Chronologically later, as mind (or soul) and brain become ever more conflated, the line between artistic, scientific and technological objects grows appropriately blurrier, with Sherrington’s teaching model of a cat situated opposite a bizarre but beautiful little sketch of Freud by Dalí; or a cartoon self-portrait by a patient alongside their doctor at the Burden Neurological Institute in Bristol, this right next to devices used in the process of leucotomies from that same psychosurgically pioneering UK institution.

After a section on more recent developments in pharmacology, self-help and the continued but updated uses of electroencephalography (EEG), the exhibition ends (at least it did for me) with what purports to be its only ‘map’ – a large image taken from the Human Connectome Project, and perhaps the real reason the exhibition is titled the way it is.

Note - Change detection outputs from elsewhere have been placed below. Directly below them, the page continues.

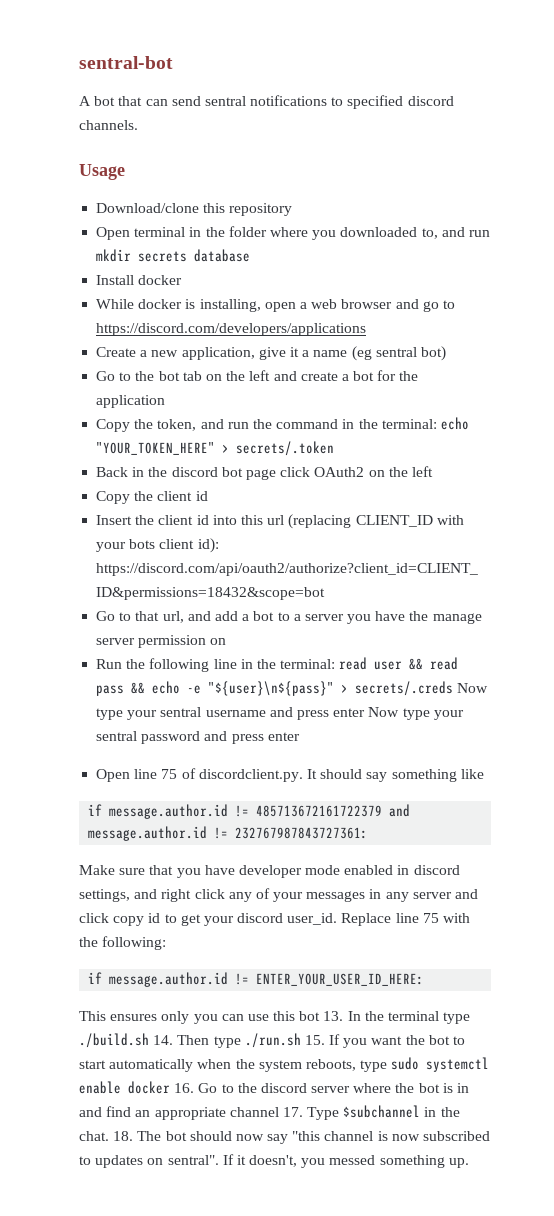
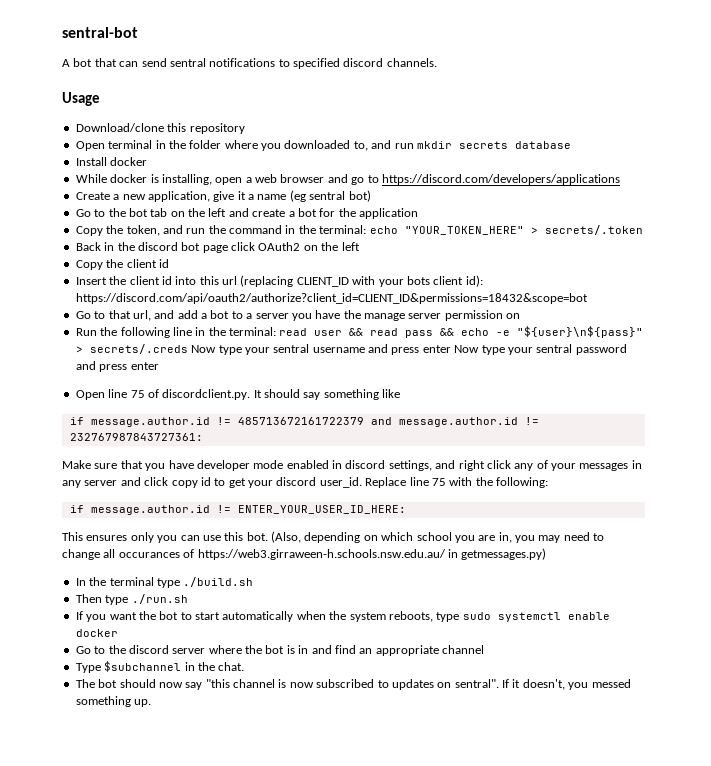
- This ensures only you can use this bot 13. In the terminal type ./build.sh 14. Then type ./run.sh 15. If you want the bot to start automatically when the system reboots, type sudo systemctl enable docker 16. Go to the discord server where the bot is in and find an appropriate channel 17. Type $subchannel in the chat. 18. The bot should now say "this channel is now subscribed to updates on sentral".
+ This ensures only you can use this bot. (Also, depending on which school you are in, you may need to change all occurances of https://web3.girraween-h.schools.nsw.edu.au/ in getmessages.py)
+ In the terminal type ./build.sh
+ Then type ./run.sh
+ If you want the bot to start automatically when the system reboots, type sudo systemctl enable docker
+ Go to the discord server where the bot is in and find an appropriate channel
+ Type $subchannel in the chat.
+ The bot should now say "this channel is now subscribed to updates on sentral".

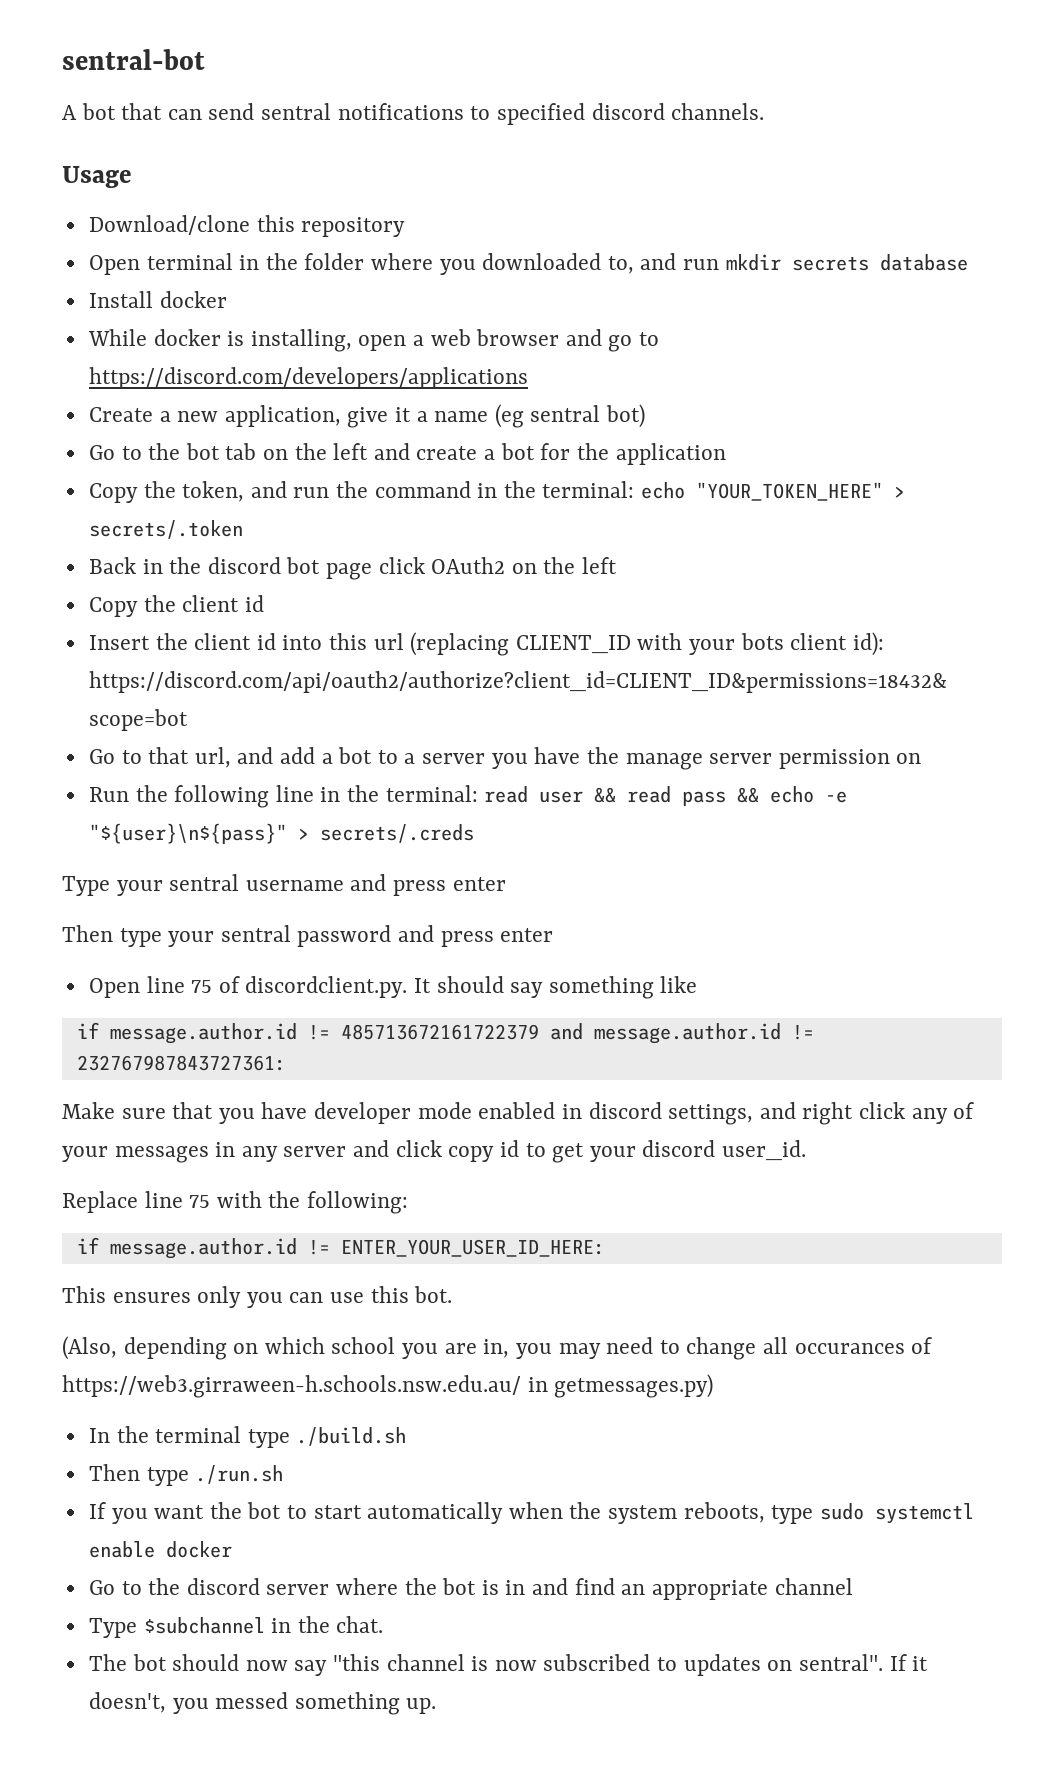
- Run the following line in the terminal: read user && read pass && echo -e "${user}\n${pass}" > secrets/.creds Now type your sentral username and press enter Now type your sentral password and press enter
+ Run the following line in the terminal: read user && read pass && echo -e "${user}\n${pass}" > secrets/.creds
+ Type your sentral username and press enter
+ Then type your sentral password and press enter
- Make sure that you have developer mode enabled in discord settings, and right click any of your messages in any server and click copy id to get your discord user_id. Replace line 75 with the following:
+ Make sure that you have developer mode enabled in discord settings, and right click any of your messages in any server and click copy id to get your discord user_id.
+ Replace line 75 with the following:
- This ensures only you can use this bot. (Also, depending on which school you are in, you may need to change all occurances of https://web3.girraween-h.schools.nsw.edu.au/ in getmessages.py)
+ This ensures only you can use this bot.
+ (Also, depending on which school you are in, you may need to change all occurances of https://web3.girraween-h.schools.nsw.edu.au/ in getmessages.py)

This picture, one of many captured for the project via Magnetic Resonance Imaging (MRI), is supposed to represent ‘the nerve pathways that connect different parts of the brain’ – but to me, though very pretty, it looks less like a map and more like a totally ruined slinky. Whilst highly intriguing, the explanatory power of such images is questionable to say the least when taken away from its background context, the very history of visualising the interior of brains and nerves – not to mention minds – so amply highlighted by the entire exhibition itself. I hope that for most people this one undoubtedly arresting image at Mind Maps’ (possible) end-point isn’t the sole one taken away as its most interesting, never mind its most important.

Romén Reyes-Peschl

Mind Maps: Stories from Psychology isrunning from 10 December 2013 – 26 october 2014 at the Science Museum, London. Admission to the exhibition is free.